A case study demonstrated the chosen approach for the interpretation and implementation of the Annex 1-Specifications:
(Section 120: Vial capping can be undertaken … as a clean process outside the aseptic core. Where this later approach is adopted, …, and thereafter stoppered vials should be protected with a Grade A air supply until the cap has been crimped). The way the company interpreted "Class A air supply" showed that in its understanding it does definitely not mean the complete specifications relative to clean room class A of the EU GMP Guide, e.g.

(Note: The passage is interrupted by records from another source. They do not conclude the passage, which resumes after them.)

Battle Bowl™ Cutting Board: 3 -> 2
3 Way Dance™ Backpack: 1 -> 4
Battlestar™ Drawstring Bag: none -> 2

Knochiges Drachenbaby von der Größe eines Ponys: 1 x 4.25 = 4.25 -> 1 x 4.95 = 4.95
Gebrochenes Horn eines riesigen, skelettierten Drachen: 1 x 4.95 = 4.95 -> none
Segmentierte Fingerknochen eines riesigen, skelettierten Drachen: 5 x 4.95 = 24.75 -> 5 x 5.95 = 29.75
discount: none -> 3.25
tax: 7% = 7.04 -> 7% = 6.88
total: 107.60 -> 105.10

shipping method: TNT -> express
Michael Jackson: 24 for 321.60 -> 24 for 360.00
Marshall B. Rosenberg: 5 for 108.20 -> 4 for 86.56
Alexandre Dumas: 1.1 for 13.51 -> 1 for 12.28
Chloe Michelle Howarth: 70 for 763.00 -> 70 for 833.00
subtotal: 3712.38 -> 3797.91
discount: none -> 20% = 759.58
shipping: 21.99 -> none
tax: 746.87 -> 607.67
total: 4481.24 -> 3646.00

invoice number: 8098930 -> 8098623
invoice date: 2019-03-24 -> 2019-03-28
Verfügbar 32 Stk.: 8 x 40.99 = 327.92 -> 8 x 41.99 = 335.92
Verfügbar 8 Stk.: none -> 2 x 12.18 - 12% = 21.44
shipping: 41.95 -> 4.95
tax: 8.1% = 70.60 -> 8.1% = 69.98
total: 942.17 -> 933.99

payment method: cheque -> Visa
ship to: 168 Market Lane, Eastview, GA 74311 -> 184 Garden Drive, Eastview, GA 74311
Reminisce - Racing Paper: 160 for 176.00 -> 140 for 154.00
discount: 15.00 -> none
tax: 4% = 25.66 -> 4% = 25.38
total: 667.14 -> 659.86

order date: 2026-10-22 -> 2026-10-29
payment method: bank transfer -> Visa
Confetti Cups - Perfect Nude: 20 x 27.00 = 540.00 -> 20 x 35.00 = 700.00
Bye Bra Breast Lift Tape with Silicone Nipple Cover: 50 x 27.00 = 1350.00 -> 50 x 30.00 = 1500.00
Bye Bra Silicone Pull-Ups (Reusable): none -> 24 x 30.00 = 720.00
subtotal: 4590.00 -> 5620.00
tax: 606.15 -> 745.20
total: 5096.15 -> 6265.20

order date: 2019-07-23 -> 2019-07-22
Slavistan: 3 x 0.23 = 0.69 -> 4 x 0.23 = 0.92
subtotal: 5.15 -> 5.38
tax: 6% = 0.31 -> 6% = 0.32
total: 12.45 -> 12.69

Class B as background for Class A or the microbiological specifications. Instead, "Class A air supply" was interpreted in a way that at the point of air release the air quality has to comply with the particular specifications of Class A.
(Section 121: Vials with missing or displaced stoppers should be rejected prior to capping. Where human intervention is required at the capping station, appropriate technology should be used to prevent direct contact with the vials to minimise microbial contamination). To fulfil this requirement a camera system was installed to detect misplaced stoppers before the capping. Due to the room conditions and the process stability the vials are not automatically separated before capping. In the case a misplaced stopper is detected the machine is stopped completely and the operator intervenes at the vial using tweezers. The collected microbiological monitoring data up to this day do not show anything abnormal in this procedure. In addition sedimentation boards are routinely laid out and evaluated.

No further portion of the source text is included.